Radni opozycyjni dopięli swego- podwyżki cen biletów okresowych krakowskiego MPK nie będzie. Zdaniem radnych, to nie czas, by w dobie kryzysu (i przed zbliżającymi się wyborami przyp. red.) sięgać głębiej do kieszeni mieszkańców. – To oznacza, że te pieniądze będziemy musieli uzyskać z innych źródeł. To jest z budżetu miasta, w którym są przewidziane wydatki na inne cele społeczne. Innymi słowy, wszyscy krakowianie stracą na tym, że radni postanowili pokazać 100 tys. mieszkańców, że o nich się troszczą, nie podnosząc cen biletów okresowych o 29 złotych – skomentował w rozmowie z Radiem Kraków wiceprezydent Krakowa Andrzej Kulig. Co to może oznaczać w praktyce?

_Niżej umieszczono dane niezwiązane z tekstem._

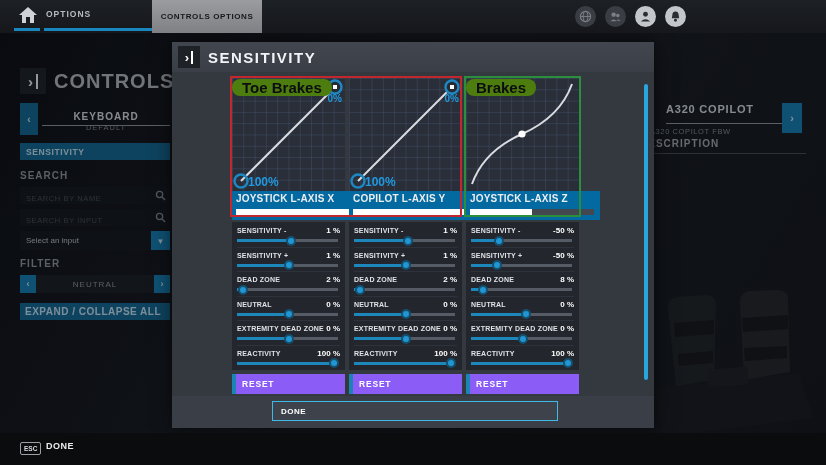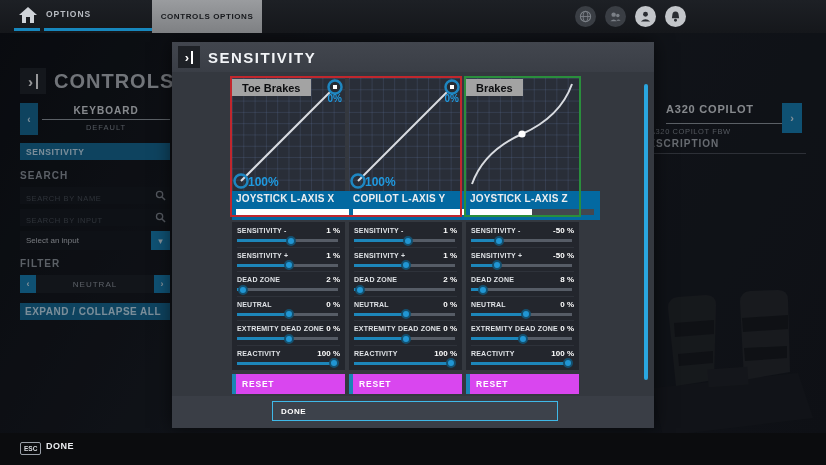--- a/index.html
+++ b/index.html
@@ -32,21 +32,21 @@
   .pg-title { position:absolute; left:20px; top:35px; display:flex; align-items:center; gap:8px; }
   .pg-title .ibox { width:26px; height:26px; background:#202329; color:#fff; font-size:15px; font-weight:bold;
     display:flex; align-items:center; justify-content:center; }
   .pg-title .ibox span { border-right:2px solid #fff; padding-right:3px; line-height:1; }
   .pg-title .txt { font-size:20px; font-weight:bold; letter-spacing:1px; color:#bfc3c9; }
 
   .sidebar { position:absolute; left:20px; top:70px; width:150px; }
   .dev-sel { position:relative; height:32px; margin-bottom:8px; }
   .dev-sel .arrow { position:absolute; left:0; top:0; width:18px; height:32px; background:#156f9c;
     color:#cfeeff; display:flex; align-items:center; justify-content:center; font-size:10px; font-weight:bold; }
-  .dev-sel .nm { position:absolute; left:22px; right:0; top:2px; text-align:center; font-size:10px;
+  .dev-sel .nm { position:absolute; left:22px; right:0; top:8px; text-align:center; font-size:10px;
     font-weight:bold; letter-spacing:1px; color:#e4e7eb; border-bottom:1px solid #9aa0a8; padding-bottom:3px; }
   .dev-sel .df { position:absolute; left:22px; right:0; top:20px; text-align:center; font-size:7.5px;
     letter-spacing:1px; color:#8d939b; }
   .sens-item { height:17px; background:#156f9c; color:#cfeeff; font-size:8.5px; font-weight:bold;
     letter-spacing:.6px; display:flex; align-items:center; padding-left:6px; margin-bottom:10px; }
   .side-h { font-size:10px; font-weight:bold; letter-spacing:1px; color:#9aa0a8; margin:8px 0 6px; }
   .s-input { position:relative; height:17px; background:#16191e; margin-bottom:5px; }
   .s-input input { width:100%; height:100%; background:transparent; border:none; outline:none;
     color:#c6cad0; font-size:7.5px; letter-spacing:.6px; padding:0 18px 0 6px; font-family:"Liberation Sans",sans-serif; }
   .s-input input::placeholder { color:#4c525a; }
@@ -108,28 +108,28 @@
   .sliders { margin-top:2px; width:113px; height:148px; background:#23262d; padding:1px 5px; }
   .srow { position:relative; height:24.6px; border-bottom:1px solid #2e323a; }
   .srow:last-child { border-bottom:none; }
   .srow .sl { position:absolute; left:0; top:4px; font-size:7px; font-weight:bold; letter-spacing:.2px; color:#dfe2e6; }
   .srow .sv { position:absolute; right:0; top:3px; font-size:8px; font-weight:bold; color:#fff; }
   .strack { position:absolute; left:0; right:2px; top:16px; height:3px; background:#565c66; }
   .sfill { position:absolute; left:0; top:0; height:3px; background:#1d86ba; }
   .shandle { position:absolute; top:-3.5px; width:10px; height:10px; border-radius:50%;
     background:#2196d3; border:2px solid #14506f; transform:translateX(-50%); }
 
-  .reset { margin-top:4px; width:113px; height:20px; background:#d946ef; border-left:4px solid #1a85b5;
+  .reset { margin-top:4px; width:113px; height:20px; background:#8b5cf6; border-left:4px solid #1a85b5;
     color:#fff; font-size:8.5px; font-weight:bold; letter-spacing:.8px; display:flex; align-items:center; padding-left:6px; }
 
   .grp-rect { position:absolute; top:34px; height:141px; pointer-events:none; }
   .grp-rect.red { left:58px; width:232px; border:2px solid #c1272d; }
   .grp-rect.green { left:292px; width:117px; border:2px solid #2a8e3c; }
-  .grp-lbl { position:absolute; top:37px; height:17px; background:#a3a3a3; color:#0c0d0f;
-    font-size:11px; font-weight:bold; display:flex; align-items:center; padding:0 10px; z-index:12; }
+  .grp-lbl { position:absolute; top:37px; height:17px; background:#4d7c0f; color:#0c0d0f;
+    font-size:15px; font-weight:bold; display:flex; align-items:center; padding:0 10px; z-index:12;border-radius:8px; }
   .grp-lbl.red { left:60px; } .grp-lbl.green { left:294px; }
 
   
   .botbar { position:absolute; left:0; top:433px; width:826px; height:32px; background:#0b0c0e; z-index:30; }
   .esc { position:absolute; left:20px; top:9px; border:1px solid #9aa0a8; border-radius:2px;
     font-size:6.5px; font-weight:bold; color:#d6d9dd; padding:2px 3px; }
   .esc-done { position:absolute; left:46px; top:8px; font-size:9px; font-weight:bold; letter-spacing:.5px; color:#eceef1; }
 </style>
 </head>
 <body>

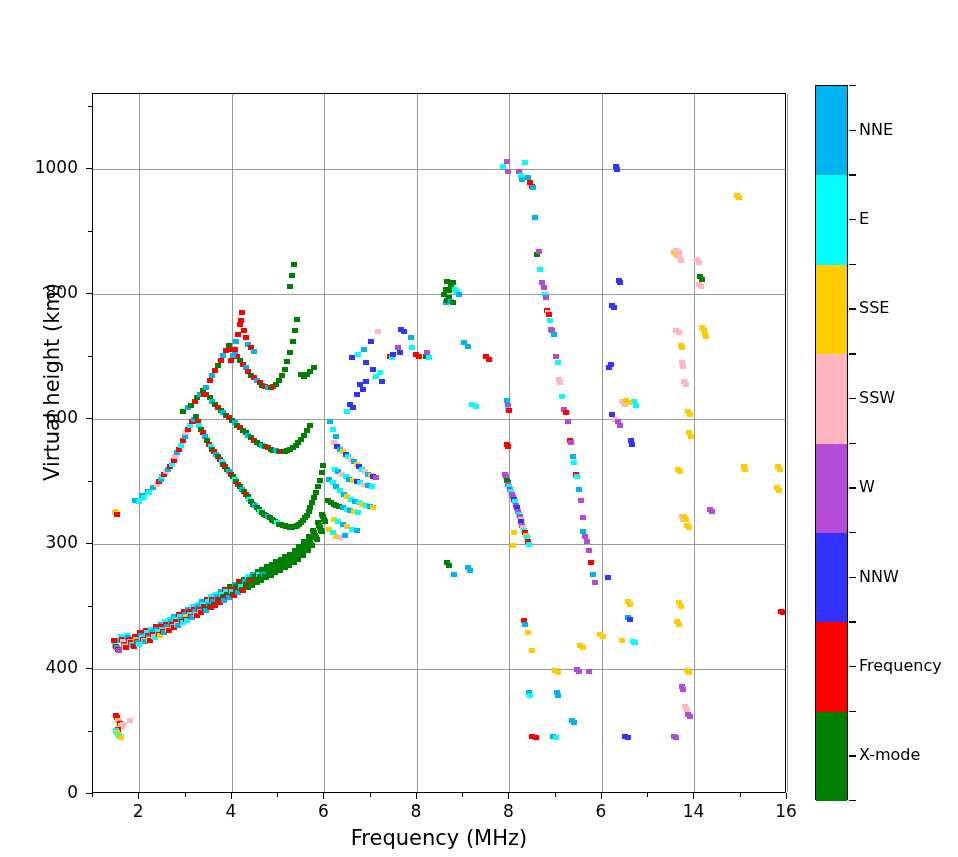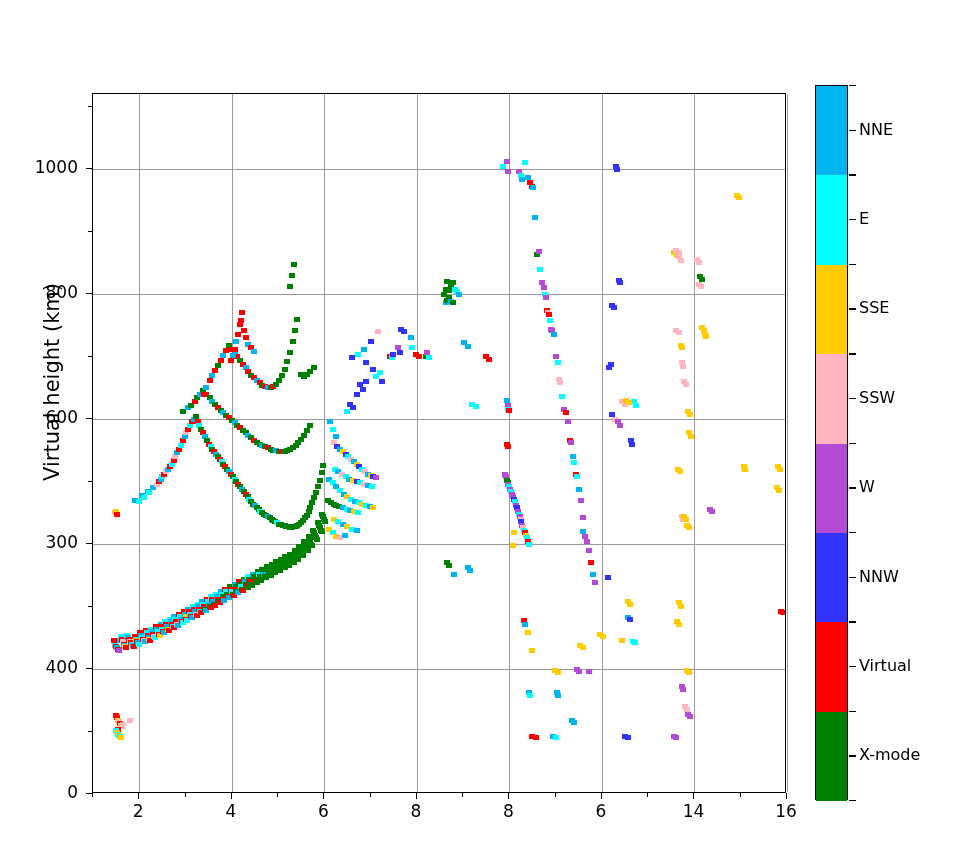--- a/index.html
+++ b/index.html
@@ -885,20 +885,21 @@
       <div class="tick-y" style="top: 168px;"></div>
       <div class="ylab" style="top: 157px;">1000</div>
       <div class="tick-y minor" style="top: 730.5px;"></div>
       <div class="tick-y minor" style="top: 605.5px;"></div>
       <div class="tick-y minor" style="top: 480.5px;"></div>
       <div class="tick-y minor" style="top: 355.5px;"></div>
       <div class="tick-y minor" style="top: 230.5px;"></div>
       <div class="tick-y minor" style="top: 105.5px;"></div>
     </div>
 
+  <div id="xaxis-title">Frequency (MHz)</div>
   <div id="yaxis-title">Virtual height (km)</div>
 
   <div id="cbar">
       <div class="cseg" style="top: 0px; height: 89.375px; background: rgb(0, 180, 240);"></div>
       <div class="cseg" style="top: 89.375px; height: 89.375px; background: rgb(0, 255, 255);"></div>
       <div class="cseg" style="top: 178.75px; height: 89.375px; background: rgb(255, 204, 0);"></div>
       <div class="cseg" style="top: 268.125px; height: 89.375px; background: rgb(255, 182, 193);"></div>
       <div class="cseg" style="top: 357.5px; height: 89.375px; background: rgb(179, 75, 212);"></div>
       <div class="cseg" style="top: 446.875px; height: 89.375px; background: rgb(51, 51, 255);"></div>
       <div class="cseg" style="top: 536.25px; height: 89.375px; background: rgb(255, 0, 0);"></div>
@@ -910,21 +911,21 @@
       <div class="clab" style="top: 209.062px;">E</div>
       <div class="ctick" style="top: 219.062px;"></div>
       <div class="clab" style="top: 298.438px;">SSE</div>
       <div class="ctick" style="top: 308.438px;"></div>
       <div class="clab" style="top: 387.812px;">SSW</div>
       <div class="ctick" style="top: 397.812px;"></div>
       <div class="clab" style="top: 477.188px;">W</div>
       <div class="ctick" style="top: 487.188px;"></div>
       <div class="clab" style="top: 566.562px;">NNW</div>
       <div class="ctick" style="top: 576.562px;"></div>
-      <div class="clab" style="top: 655.938px;">Virtual</div>
+      <div class="clab" style="top: 655.938px;">Frequency</div>
       <div class="ctick" style="top: 665.938px;"></div>
       <div class="clab" style="top: 745.312px;">X-mode</div>
       <div class="ctick" style="top: 755.312px;"></div>
       <div class="cedge" style="top: 85px;"></div>
       <div class="cedge" style="top: 174.375px;"></div>
       <div class="cedge" style="top: 263.75px;"></div>
       <div class="cedge" style="top: 353.125px;"></div>
       <div class="cedge" style="top: 442.5px;"></div>
       <div class="cedge" style="top: 531.875px;"></div>
       <div class="cedge" style="top: 621.25px;"></div>

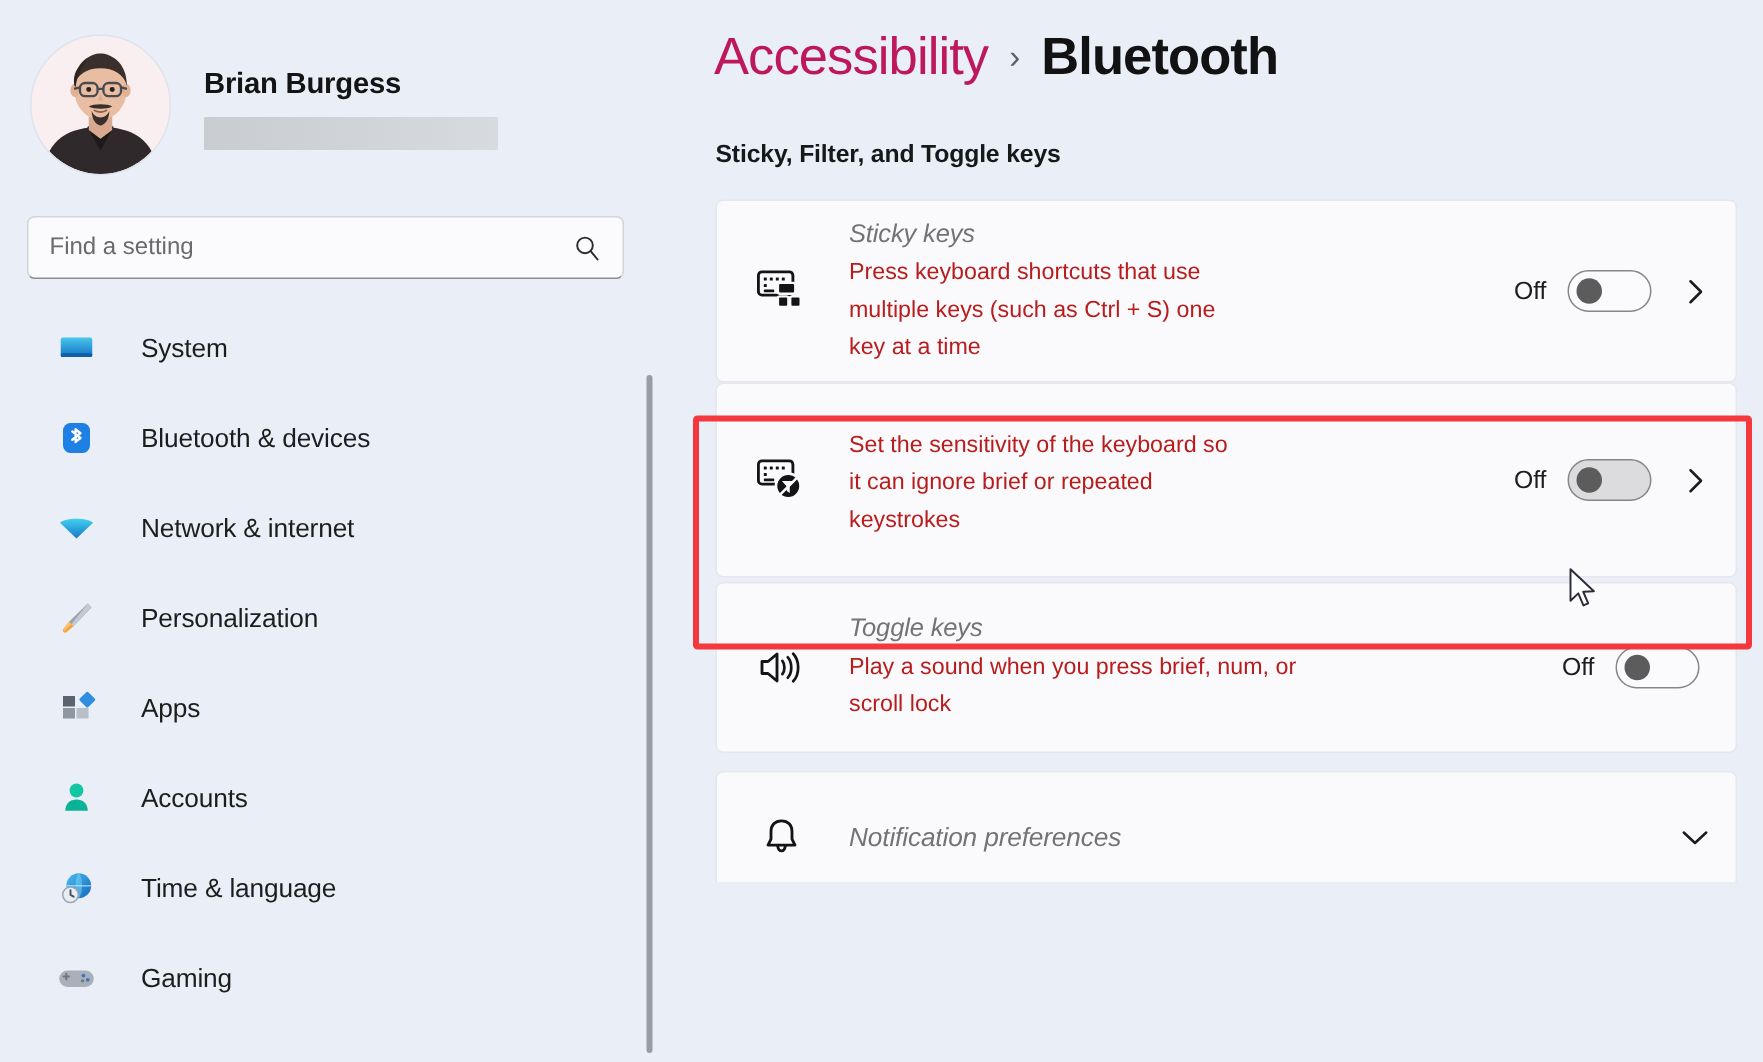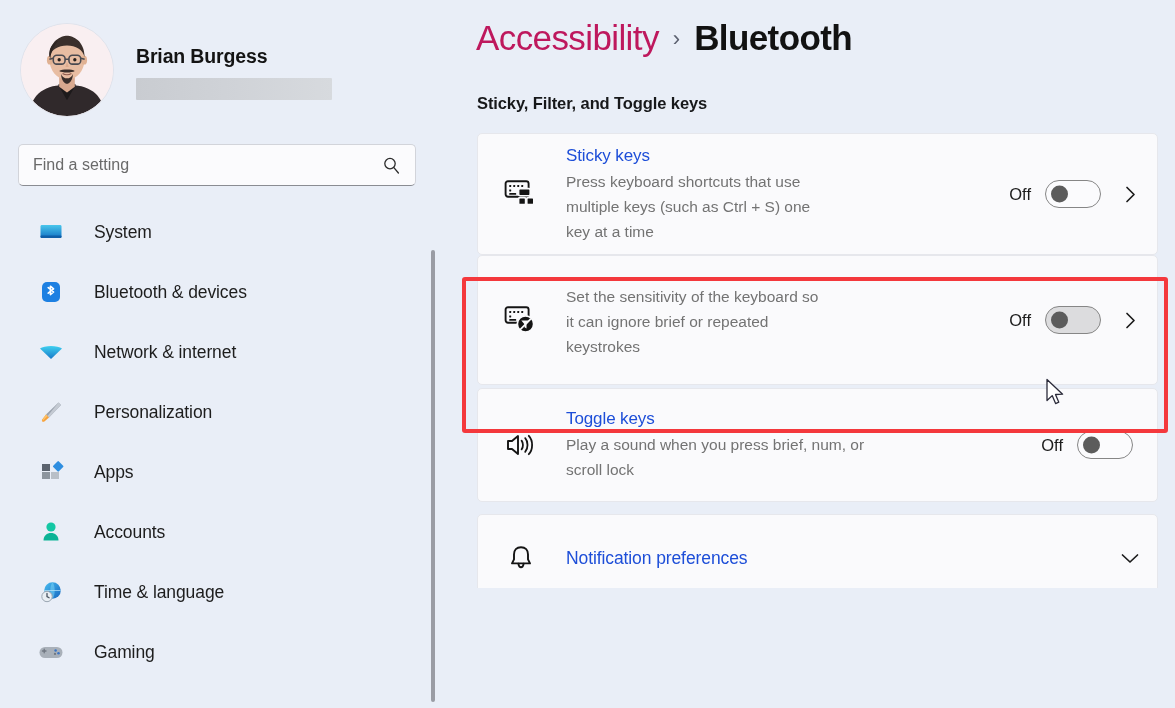--- a/index.html
+++ b/index.html
@@ -206,28 +206,29 @@
     justify-content: center;
   }
 
   .card-body {
     margin-left: 22px;
     flex: 1;
     min-width: 0;
   }
   .card-title {
     font-size: 17px;
-    color: #1d4ed8;
+    color: #737373;
     letter-spacing: -0.1px;
     line-height: 22px;
+    font-style: italic;
   }
   .card-desc {
     margin-top: 2px;
     font-size: 15.5px;
-    color: #737373;
+    color: #b91c1c;
     line-height: 25px;
     max-width: 262px;
   }
   .card.notif .card-body { display: flex; align-items: center; }
   .card.notif .card-title { font-size: 17.5px; }
 
   .card-right {
     display: flex;
     align-items: center;
     flex: 0 0 auto;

Od tygodni toczy się dyskusja o ceny biletów krakowskiego MPK. Urzędnicy od początku utrzymywali, że zdrożeć powinny jedynie bilety okresowe, bo te jednorazowe już niedawno zanotowały podwyżkę i ich cena jest dość wysoka. To nie spodobało się opozycyjnym radnym i części mieszkańców. Władze miasta przekonują jednak, że to konieczność, bo w przeciwnym razie nie uda się utrzymać obecnej siatki połączeń i zapewnić wysokiej jakości świadczonych usług. Na ten moment dziura w komunikacyjnym budżecie miasta wynosi nawet 400 mln złotych. Podwyżka i tak nie załatwiłaby problemu, ale pozwoliłaby na zyskanie około 30-50 mln złotych.
– W tej decyzji radnych jest też taka diaboliczna nuta. Z jednej strony mówią prezydentowi: „Nie zgodzimy się na podniesienie, bronimy mieszkańców przed złym prezydentem, który chce podnieść ceny biletów”, a w sytuacji kiedy doszłoby do cięć w związku z tym, że nie mamy czym zapłacić za komunikację, powiedzieliby: „Zobaczcie, to ten zły prezydent doprowadził do tego, że nie ma połączeń autobusowych czy tramwajowych w odpowiedniej ilości” – przekonuje wiceprezydent Krakowa i dodaje- to jest taki rodzaj diabolizmu, który mnie osobiście brzydzi.
Jednocześnie wiceprezydent zapowiedział, że miasto będzie się starało utrzymać obecny kształt połączeń autobusowych i tramwajowych, co będzie się wiązało jednak z wytężoną pracą i koniecznością przesunięcia części środków z innych zadań zapisanych w budżecie. Mówiąc wprost- część inwestycji i planowanych wydatków nie uda się zrealizować.
Radni opozycji bronią swojej decyzji przekonując, że chodzi tu jedynie o dobro mieszkańców, którzy w dobie kryzysu nie powinni być obarczani dodatkowymi podwyżkami za przejazdy komunikacją miejską. Wiele osób zwraca jednak uwagę, że nie bez znaczenia są tu zbliżające się wybory i gra na budowanie swojego kapitału politycznego. Trudno bowiem wyobrazić sobie, by przy wyższych cenach energii i paliw, wysokiej inflacji i problemach kadrowych MPK udało się obniżyć koszty funkcjonowania spółki przy jednoczesnym inwestowaniu w nowoczesny tabor i rozwijaniu sieci komunikacyjnej.
Władze miasta podkreślają również, że dyskutowana podwyżka dotyczyłaby ok. 100 tys. mieszkańców korzystających z biletów okresowych. Na przesunięciach i cięciach w budżecie stracić mogą jednak wszyscy, bo będzie wiązało się to z ograniczeniem siatki połączeń, co z kolei przełoży się zapewne na większy ruch samochodowy w Krakowie, a to może mieć negatywny wpływ na jakość powietrza i komfort życia w mieście. Mając jednocześnie na uwadze, że tkanka miejska, to wiele naczyń powiązanych, możemy spodziewać się, że problemy z rozwijaniem i utrzymaniem obecnego kształtu komunikacji miejskiej w Krakowie, przełoży się negatywnie na realizowaną w mieście od lat politykę komunikacyjną zmierzającą do ograniczania niskiej emisji i liczby samochodów oraz na politykę dotyczącą poprawy jakoś powietrza pod Wawelem.